Le régime du leader libyen Mouammar Kadhafi a commis des crimes contre l'humanité lors de la répression contre le soulèvement populaire de février, a dénoncé la commission d'enquête du Conseil des droits de l'homme de l'ONU dans un rapport publié mercredi.

Dans ce rapport, la commission estime que l'opposition a commis moins de violences, même si «quelques actes» sont considérés comme des «crimes de guerre».

«Sur la base des informations reçues lors de ses visites sur le terrain, notamment à Tripoli et Benghazi, et de plus amples informations de ses enquêtes, la Commission a identifié dans son rapport une série de violations graves du droit international des droits de l'homme», explique-t-elle.

Elle a ainsi «conclu que des crimes contre l'humanité et des crimes de guerre ont été commis par les forces du gouvernement libyen».

«Nous avons suffisamment de preuves pour suggérer que les forces gouvernementales ont eu un recours excessif à la force contre les manifestants, au moins dans les premiers jours des manifestations, ayant entraîné un nombre importants de morts et de blessées», souligne le rapport.

Il indique par ailleurs que les forces gouvernementales «ont détenu arbitrairement un nombre important de personnes dans de nombreuses villes et villages à travers le pays». La commission dénonce en outre des disparitions forcées ainsi que des obstacles à l'accès à des soins médicaux de la part des autorités de Tripoli.

Enfin, les médias ont fait l'objet «d'attaques graves» par les forces du régime, «visant essentiellement à étouffer» leur couverture des évènements.

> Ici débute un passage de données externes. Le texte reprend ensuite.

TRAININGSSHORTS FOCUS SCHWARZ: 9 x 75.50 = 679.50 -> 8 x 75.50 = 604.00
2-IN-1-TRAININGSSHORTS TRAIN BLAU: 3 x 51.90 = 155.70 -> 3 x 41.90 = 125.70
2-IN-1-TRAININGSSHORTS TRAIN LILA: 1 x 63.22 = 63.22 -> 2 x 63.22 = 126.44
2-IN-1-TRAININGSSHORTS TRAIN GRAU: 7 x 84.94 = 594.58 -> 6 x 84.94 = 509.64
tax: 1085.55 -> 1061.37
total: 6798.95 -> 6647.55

Concernant la rébellion, la Commission dit avoir a reçu «moins d'informations sur des faits qui pourraient être considérés comme des crimes internationaux par les forces de l'opposition».

Elle a cependant «trouvé quelques actes qui constituent des crimes de guerre». Notamment des cas de «torture ainsi que d'autres formes de traitements inhumains et dégradants». Ces derniers ont été commis par l'opposition ainsi que par Tripoli, selon le rapport.

Se disant préoccupée par ces violations commises par les deux parties dont le conflit a dégénéré «en guerre civile» qui a fait entre «10 000 et 15 000 morts» selon les estimations de Tripoli, de Benghazi et des ONG, la commission recommande au Conseil des droits de l'homme de continuer à suivre de près le dossier.

Cette commission a été créée suite à une décision du Conseil fin février, réclamant une évaluation indépendante des violences commises dans le pays depuis le soulèvement populaire contre le régime de Mouammar Kadhafi.

Pour établir son rapport, elle a effectué une mission de trois semaines qui l'a conduite en Libye, en Égypte et en Tunisie.

Lors de son passage en Libye, elle a pu rencontrer les autorités libyennes mais aussi «le Conseil national de transition (opposition), des représentants de la société civile et des personnes à travers le pays».

Au total, elle s'est entretenue avec «plus de 350 personnes» dont des médecins et patients dans dix hôpitaux. Elle a en outre vu 30 personnes arrêtées à Tripoli et Benghazi ainsi que 148 déplacés et réfugiés en Libye, à des points de transit ou des camps de réfugiés à l'extérieur du pays.

Dans son rapport, elle indique par ailleurs avoir étudié plus de 5000 pages de documents, visionné plus de 580 vidéos et vu plus de 2200 photographies.

Présidée par le juriste égyptien Cherif Bassiouni, la commission doit présenter son rapport le 6 juin aux représentants des 47 Etats membres du Conseil des droits de l'homme réunis pour leur 17ème session à Genève.